Brief ▸ Go through the material below and count the lines in which the word "external" occurs; the only output is the number.

Records for the task ▸
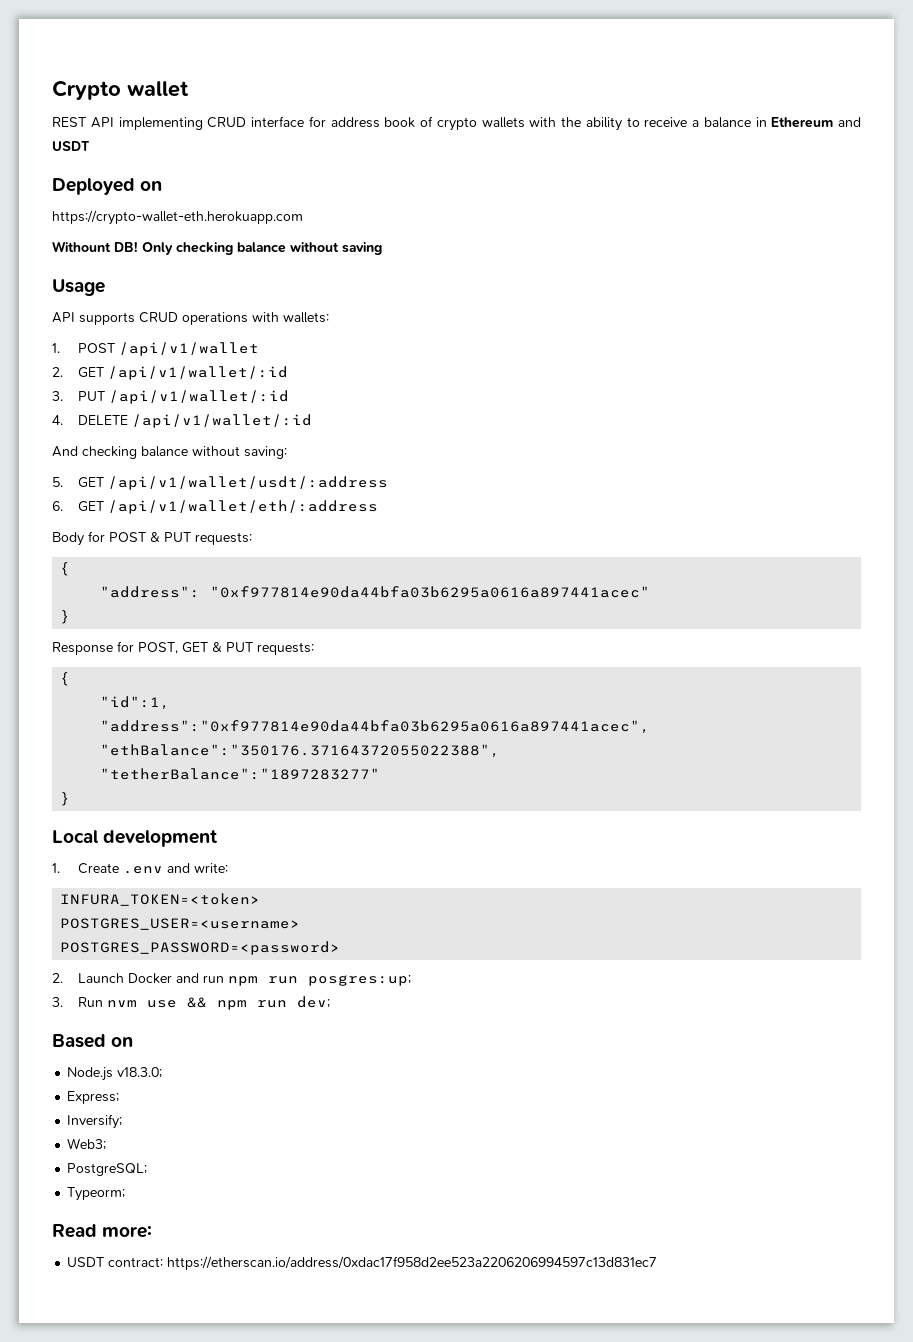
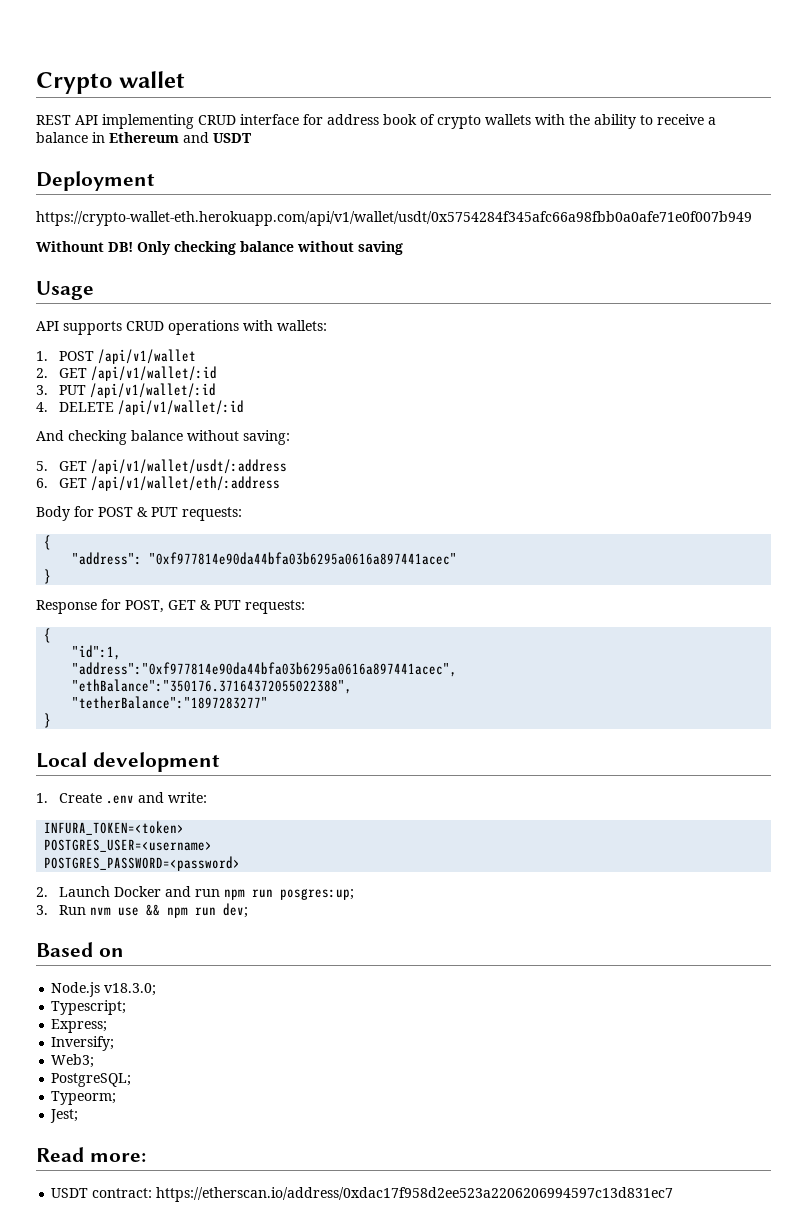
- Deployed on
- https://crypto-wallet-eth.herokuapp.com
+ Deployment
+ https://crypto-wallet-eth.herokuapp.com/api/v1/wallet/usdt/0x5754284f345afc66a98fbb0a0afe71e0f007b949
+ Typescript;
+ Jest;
...
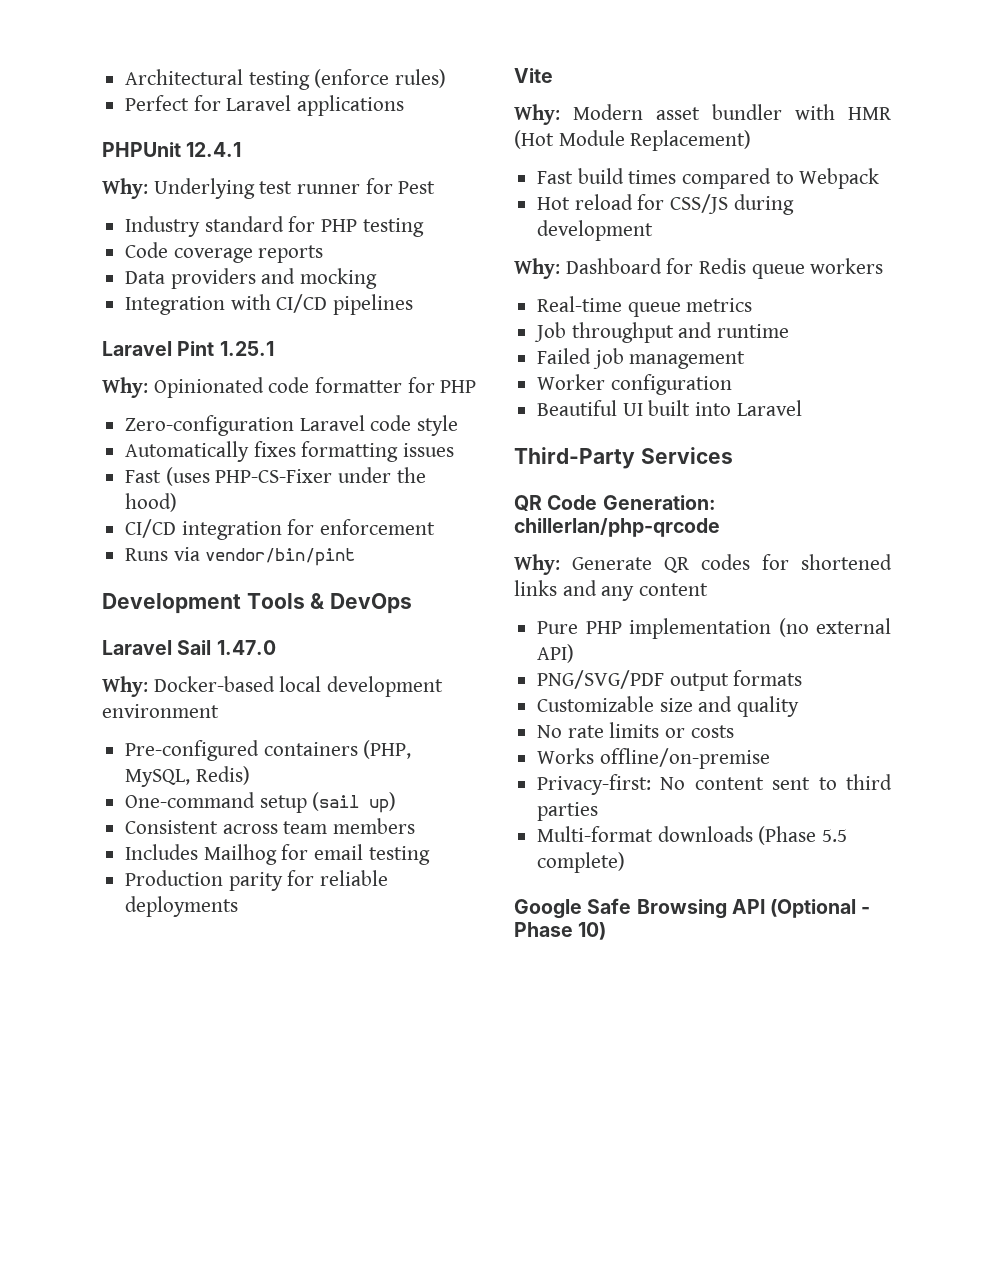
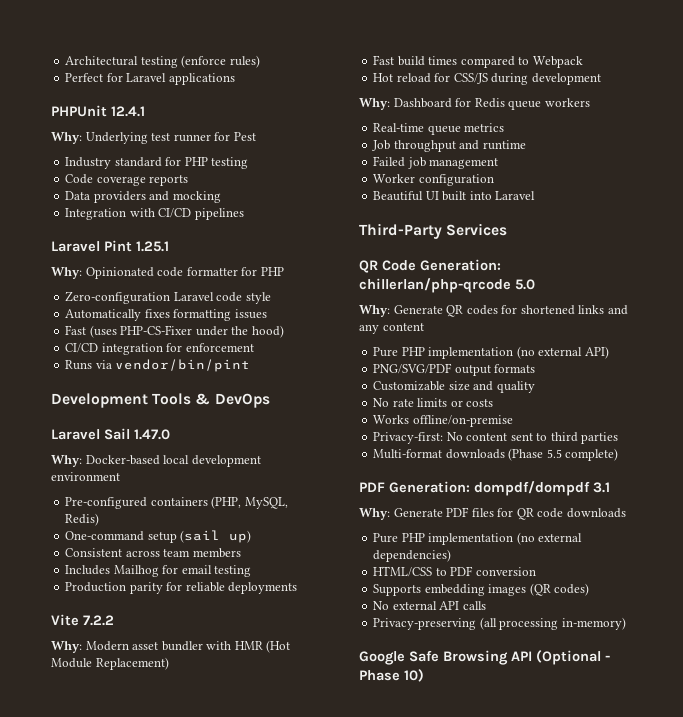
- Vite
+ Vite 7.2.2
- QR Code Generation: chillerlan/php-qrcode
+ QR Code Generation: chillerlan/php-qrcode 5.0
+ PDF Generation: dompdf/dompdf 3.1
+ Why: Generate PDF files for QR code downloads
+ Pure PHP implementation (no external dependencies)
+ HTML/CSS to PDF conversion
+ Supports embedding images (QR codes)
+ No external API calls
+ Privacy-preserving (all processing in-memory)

Exercise response ▸ 2